Klukowski pochodził z wykształconej rodziny ziemiańskiej, Szopiński w okresie międzywojennym pracował w Paryżu, w korpusie dyplomatycznym. Walczył w legionach i w wojnie polsko-bolszewickiej, został odznaczony orderem Virtuti Militari. Studia artystyczne odbył w prywatnej paryskiej Akademii de la Grande Chaumière. W Paryżu wystawiał między innymi z Olgą Boznańską.
Często bywał w Kazimierzu Dolnym nad Wisłą, gdzie dość regularnie spędzał wakacje w gronie rodziny. Po wojnie uczestniczył w plenerze zorganizowanym przez kazimierskiego artystę Edmunda Johna. Kolejne wyjazdy do Kazimierza zaowocowały zaproszeniem przez Zenona Kononowicza do uczestnictwa w organizowanej przez niego grupie kazimierskich artystów. W 1956 roku powstała niezależna Grupa Kazimierska, skupiająca takich malarzy, jak: Jan Karmański, Tadeusz Słupski, Zenon i Romuald Kononowiczowie i Jan Szopiński. W większości byli to koloryści.
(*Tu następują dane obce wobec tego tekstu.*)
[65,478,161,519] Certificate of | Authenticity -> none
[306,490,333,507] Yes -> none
Artysta mieszkał wówczas w Gdyni i malował w domowym zaciszu.
Przyjaźń dwóch kazimierskich artystów Jana Karmańakiego i Zenona Kononowicza zaowocowała założeniem grupy artystycznej i programem twórczym ogłoszonym w manifeście deklarującym „rozwijanie twórczości artystycznej w oparciu o krajobraz Kazimierza”. Niestety lata schyłku malarstwa pejzażowego dość mocno wówczas zależnego od realizmu socjalistycznego dobiegały końca. Dlatego grupa nie przebiła się do szerszej świadomości.
Jako prawy obywatel w wielu pracach, szczególnie pochodzących z początku lat 50., przyjął socrealistyczną manierę. Kolor stanowił jednak nadal o walorach jego postimpresjonistycznego malarstwa. Forma i barwa niezmiennie przesądzały o wysokim poziomie jego prac.
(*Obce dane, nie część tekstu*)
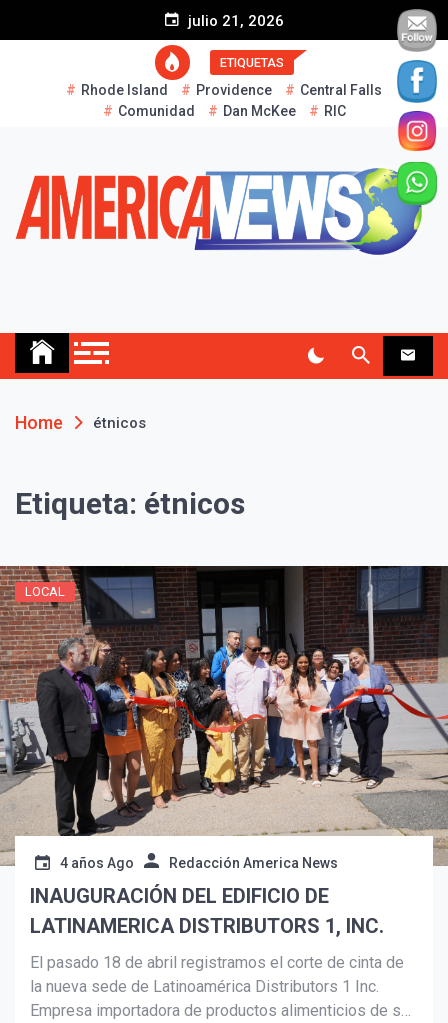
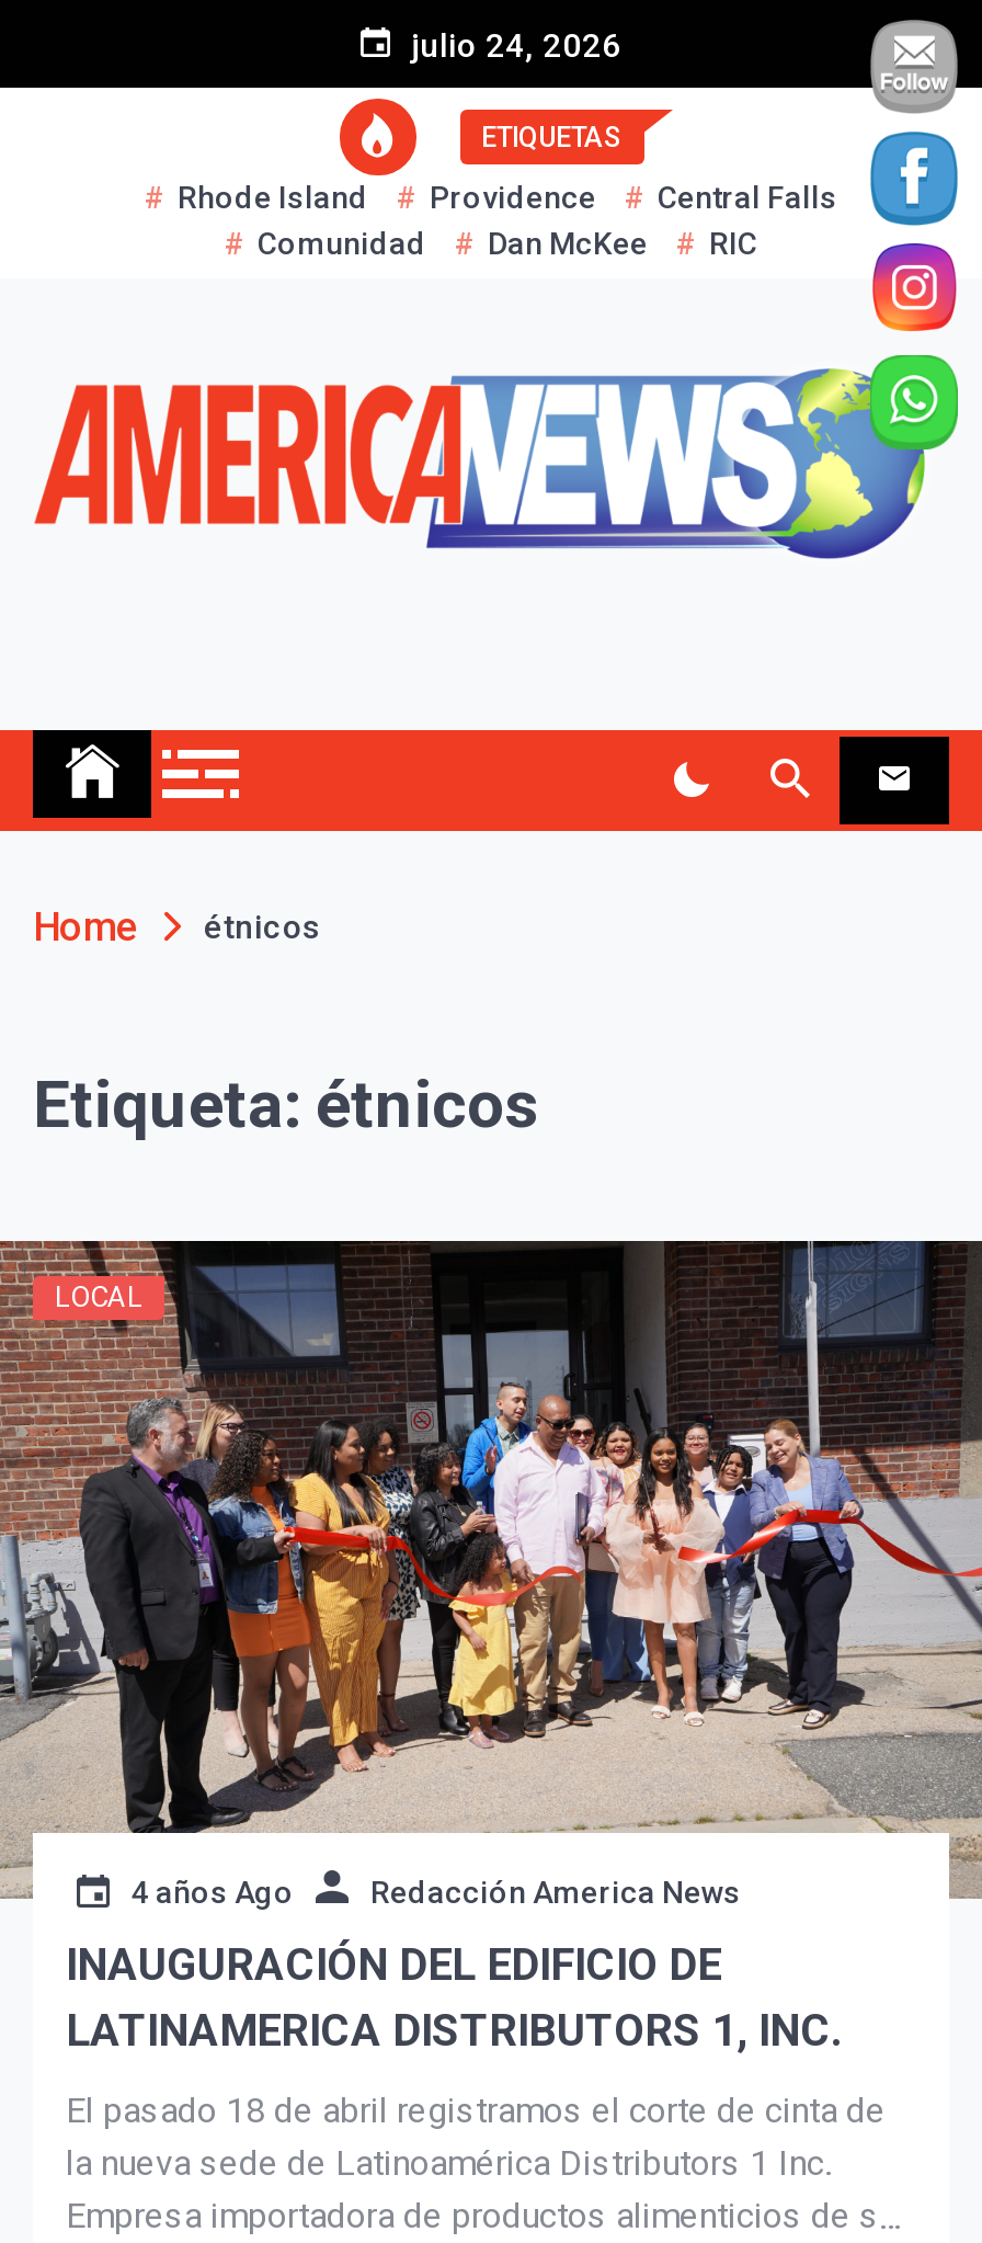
[184,12,284,30] julio 21, 2026 -> [402,26,621,66] julio 24, 2026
Warto zauważyć jeszcze, że Szopiński doskonale szkicował. Umiejętności szybkiego rysunku nabrał w paryskiej akademii, gdzie wykładowcy do szybkiego rysunku przykładali dużo uwagi.
Losy Grupy Kazimierskiej są mało znane, ale schyłek pejzażu oraz malarstwa kolorystycznego i wątków realizmu miały duży wpływ na zapomnienie o niewątpliwie bardzo zdolnych artystach z Kazimierza.
Od 1950 roku malarz należał do Związku Polskich Artystów Plastyków. Trudno jednak na podstawie dostępnych paru jego prac wyciągnąć daleko idące wnioski. Skromna kolekcja prac Szopińskiego pochodzi ze zbioru gdańskiego kolekcjonera Andrzeja Walasa.
Widziałem wiele obrazów Szopińskiego pochodzących z innej kolekcji artysty i wydaje się, że kolor prac malowanych w okresie realizmu socjalistycznego był o wiele łagodniejszy, był jaśniejszy, a do tego malarz mimo wszystko był pochłonięty formą pracy. Robotnikami spełniającymi swój obowiązek.
Pamiętam mały obrazek prezentujący miejskich kamieniarzy układających chodnik. Szopiński wyraźnie zaznaczył w scenie swoją dominującą rolę nad tematem. W 1961 roku uczestniczył w warszawskiej wystawie malarstwa w Muzeum Narodowym, a rok później w Festiwalu Polskiego Malarstwa Współczesnego.
Nadal pozostaje słabo znanym twórcą polskiej sztuki. Prace Szopińskiego posiada Muzeum Miasta Gdyni. Powoli jego nazwisko przebija się do szerszej świadomości. Czas PRL-u mimo wszystko nie sprzyjał wielowątkowej sztuce artysty z Gdyni.